Needy students, grow up to support the world more than mum and dad

George Atoya, who, according to the Daily Nation newspaper, wants to become a journalist is one of the freshest stories of young people going against the grain to secure secondary school admission in pursuit of a dream.

Atoya, 15, from Nandi, who scored 390 marks in the 2019 Kenya Certificate of Primary Education (KCPE) convinced a motor-cycle taxi operator to take him to Kakamega School, more than 70km from his home.

Two years ago, Grace Akinyi, a Nambale girl who scored 392 marks also walked 40 kilometres from her home to Butete Girls, fearing she would not become a lawyer without getting someone to pay her school fees.

Last year’s KCPE candidate Levis Otieno Rabah from Homabay, who also scored 390 marks, showed up at Kanga High School in Migori with two bars of soap in his metallic box. He got sponsors after the media highlighted his case.

Apart from the hungry young people, some parents have threatened to sell their body parts like kidney to get school fees to educate their kin.

Such cases of desperation and determination dot newspapers and are aired many times on radio and TV during Form One admissions season yearly. They will continue.

But worse, the unhighlighted cases run into hundreds, while, unfortunately, some threaten to or take their young lives when family poverty, poor planning or disagreement bars them from furthering education or takes them to ”inferior” schools.

Death, dear young people, is not the solution and should never be an option.
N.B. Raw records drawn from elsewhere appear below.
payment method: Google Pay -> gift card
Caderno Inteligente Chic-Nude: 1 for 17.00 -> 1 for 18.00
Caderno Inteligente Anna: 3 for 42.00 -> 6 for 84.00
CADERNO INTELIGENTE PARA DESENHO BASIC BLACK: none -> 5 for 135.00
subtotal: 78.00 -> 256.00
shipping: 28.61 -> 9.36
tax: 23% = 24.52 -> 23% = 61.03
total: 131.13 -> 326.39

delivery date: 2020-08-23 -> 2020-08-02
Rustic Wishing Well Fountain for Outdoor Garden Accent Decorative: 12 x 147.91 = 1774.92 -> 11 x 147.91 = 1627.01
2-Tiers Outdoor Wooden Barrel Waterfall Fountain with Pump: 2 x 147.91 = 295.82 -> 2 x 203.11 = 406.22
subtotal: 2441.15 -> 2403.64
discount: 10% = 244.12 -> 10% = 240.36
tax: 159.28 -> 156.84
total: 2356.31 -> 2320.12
When you have gone against the grain and defeated the odds at home to post good results, nothing can bar you from a dream, even though it may delay.

Instead of death by suicide, look for Education Cabinet Secretary’s phone number and insist on joining your dream school. Or jump onto the next bus and camp at Jogoo House B, the headquarters of Education Ministry. Demanding to see the President is also an option. But not death.
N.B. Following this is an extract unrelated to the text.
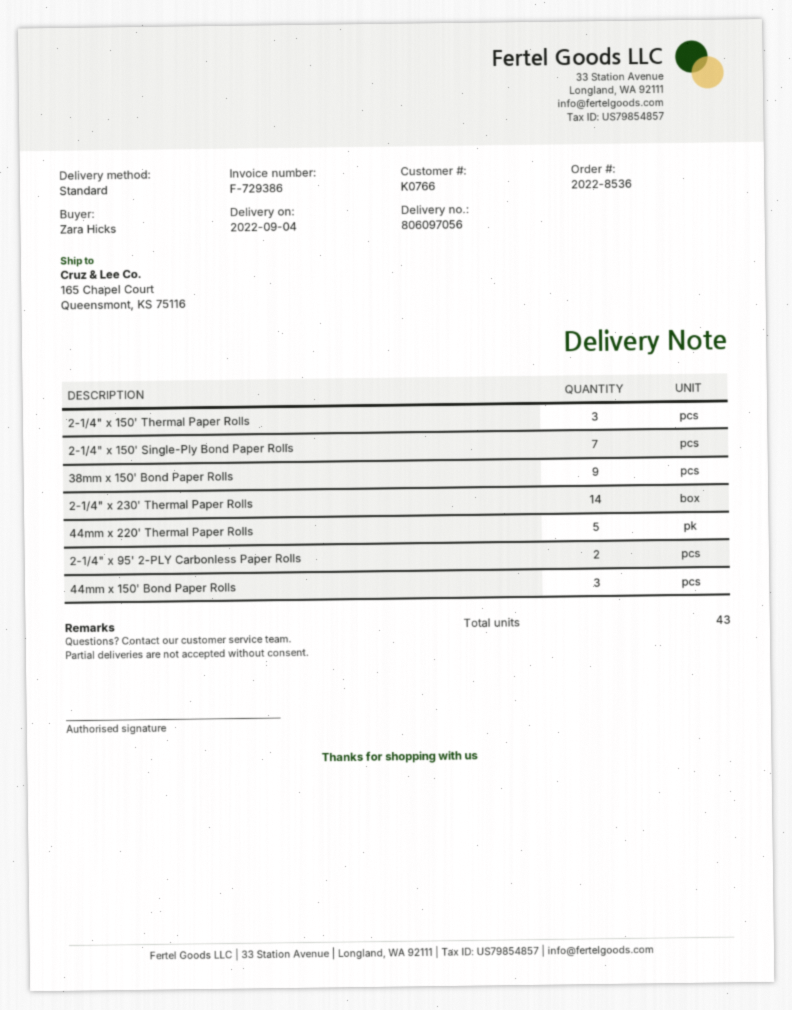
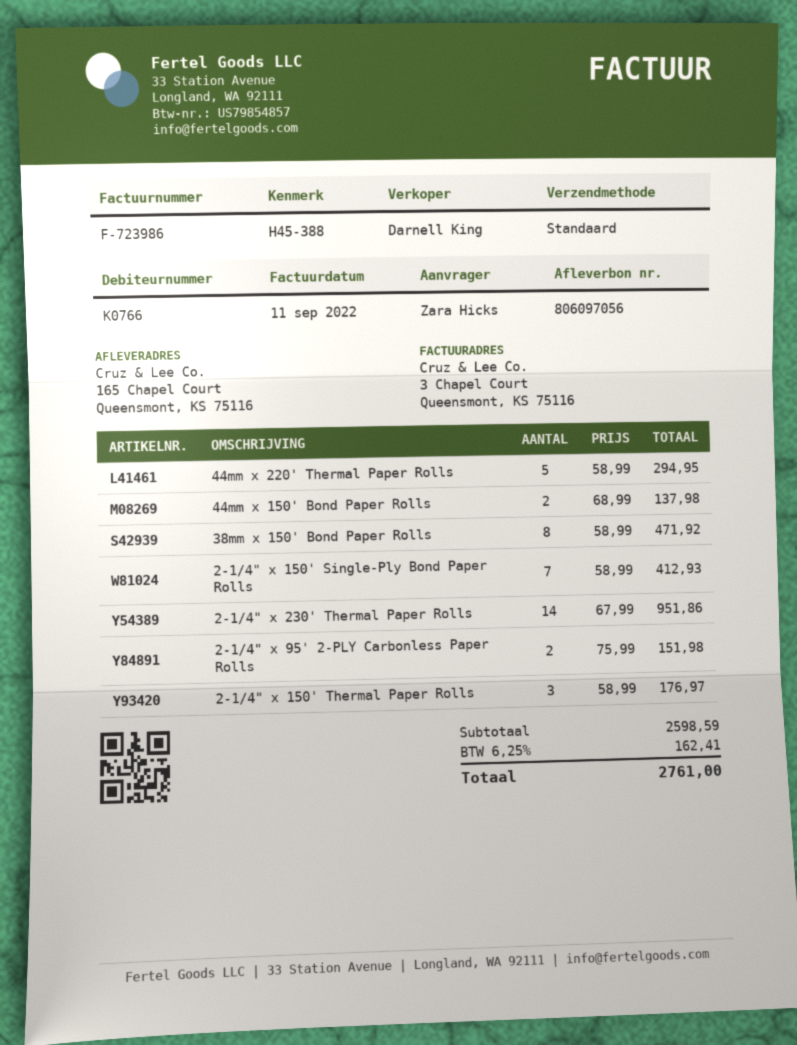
invoice number: F-729386 -> F-723986
38mm x 150' Bond Paper Rolls: 9 -> 8
44mm x 150' Bond Paper Rolls: 3 -> 2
Now, from the bravest attempts of arriving in dream schools barefoot, without school fees and other requirements, and doing so at dawn, how come after graduation the most determined end up looting the economy and doing shoddy work at the expense of the poor taxpayer?

Although the young people joining Form One may not know about looting or corruption, they know how to set goals through their ‘When I grow Up’ songs. It’s the goals that set you apart as a special breed.

Many of the learners aim to achieve goals and ”support MY (emphasis the writer’s) family”. But we hope by the time you graduate with a university degree, you shall have known that great people have families beyond where they were born. Beyond mum and dad. It’s the entire globe, explaining how people end up working for agencies like the United Nations and the World Bank.

Indeed, even in your own country, true excellence demands serving everyone, irrespective of tribe, region, religion, or orientation.

It’s, therefore, worrying when school stars, the committed, the thirsty for education hardly consider making their country or the globe more livable. To leave it better than they found it after birth and after graduating with a coveted  neurosurgeon or journalism degree, like Master Atoya of Kakamega School says.

Driving big cars, getting big jobs, and supporting your mum and dad are not in dispute, however there is a need to realise that when your company, which you head as chief executive or chairman, pollutes and mistreats workers, the world chokes.

Smart people, who, as early as after sitting KCPE, saw the world come together to support through school fees crowdfunding ought to know that social gains are superior to personal glory.

Young people, whether your school fees is paid by your kin or the public, remember to use education in delivering dignity, not amassing wealth through narrow goals.